**What the task asks**
Your task is to repeat the entries exactly. Leave the pictures out.
::: Exercise material
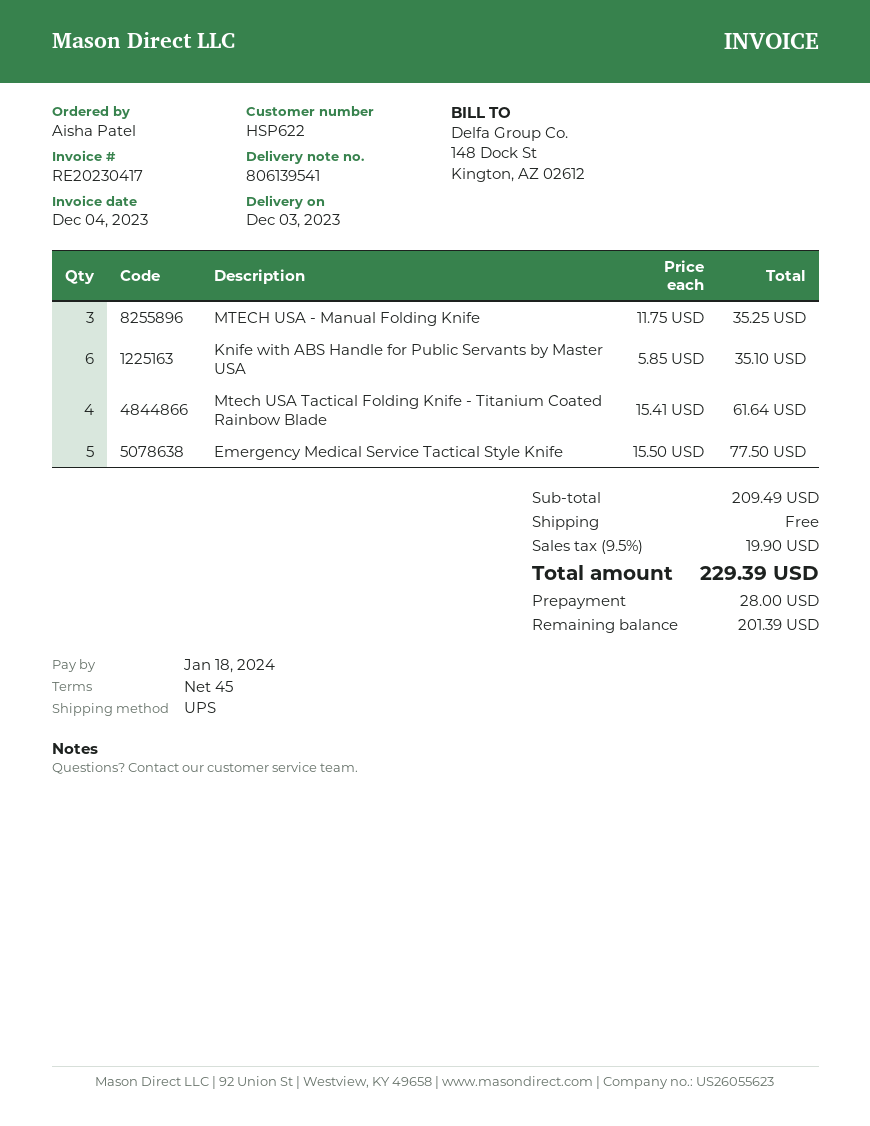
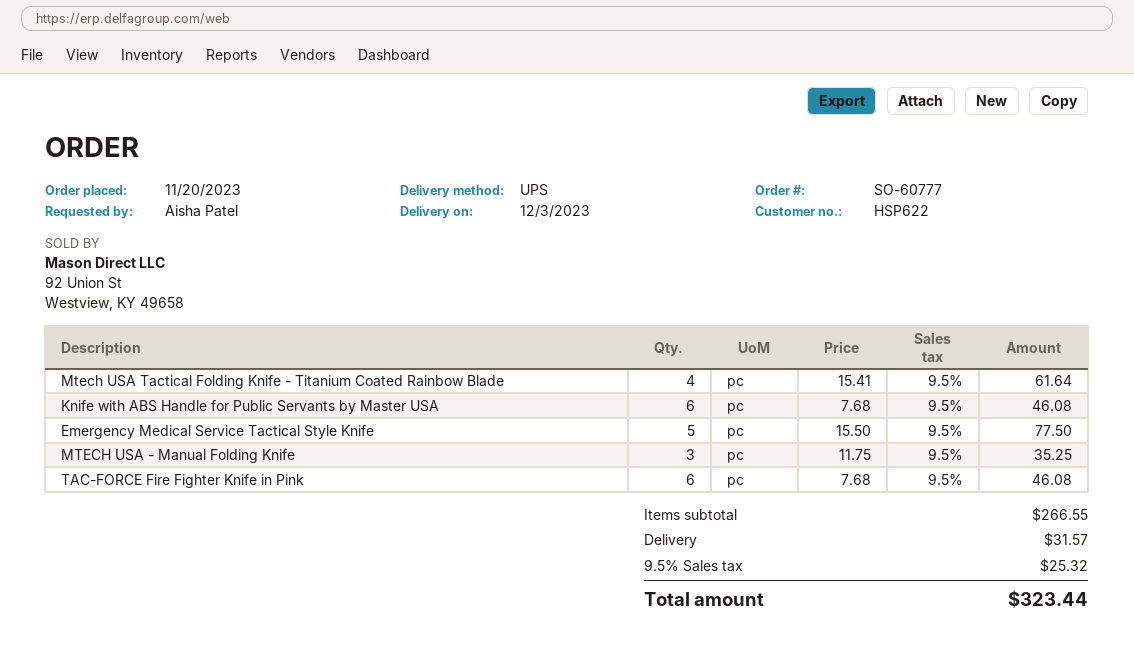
Knife with ABS Handle for Public Servants by Master USA: 6 x 5.85 = 35.10 -> 6 x 7.68 = 46.08
TAC-FORCE Fire Fighter Knife in Pink: none -> 6 x 7.68 = 46.08
subtotal: 209.49 -> 266.55
shipping: 0.00 -> 31.57
tax: 9.5% = 19.90 -> 9.5% = 25.32
total: 229.39 -> 323.44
::::::
**Result of the exercise**
Knife with ABS Handle for Public Servants by Master USA: 6 x 5.85 = 35.10 -> 6 x 7.68 = 46.08
TAC-FORCE Fire Fighter Knife in Pink: none -> 6 x 7.68 = 46.08
subtotal: 209.49 -> 266.55
shipping: 0.00 -> 31.57
tax: 9.5% = 19.90 -> 9.5% = 25.32
total: 229.39 -> 323.44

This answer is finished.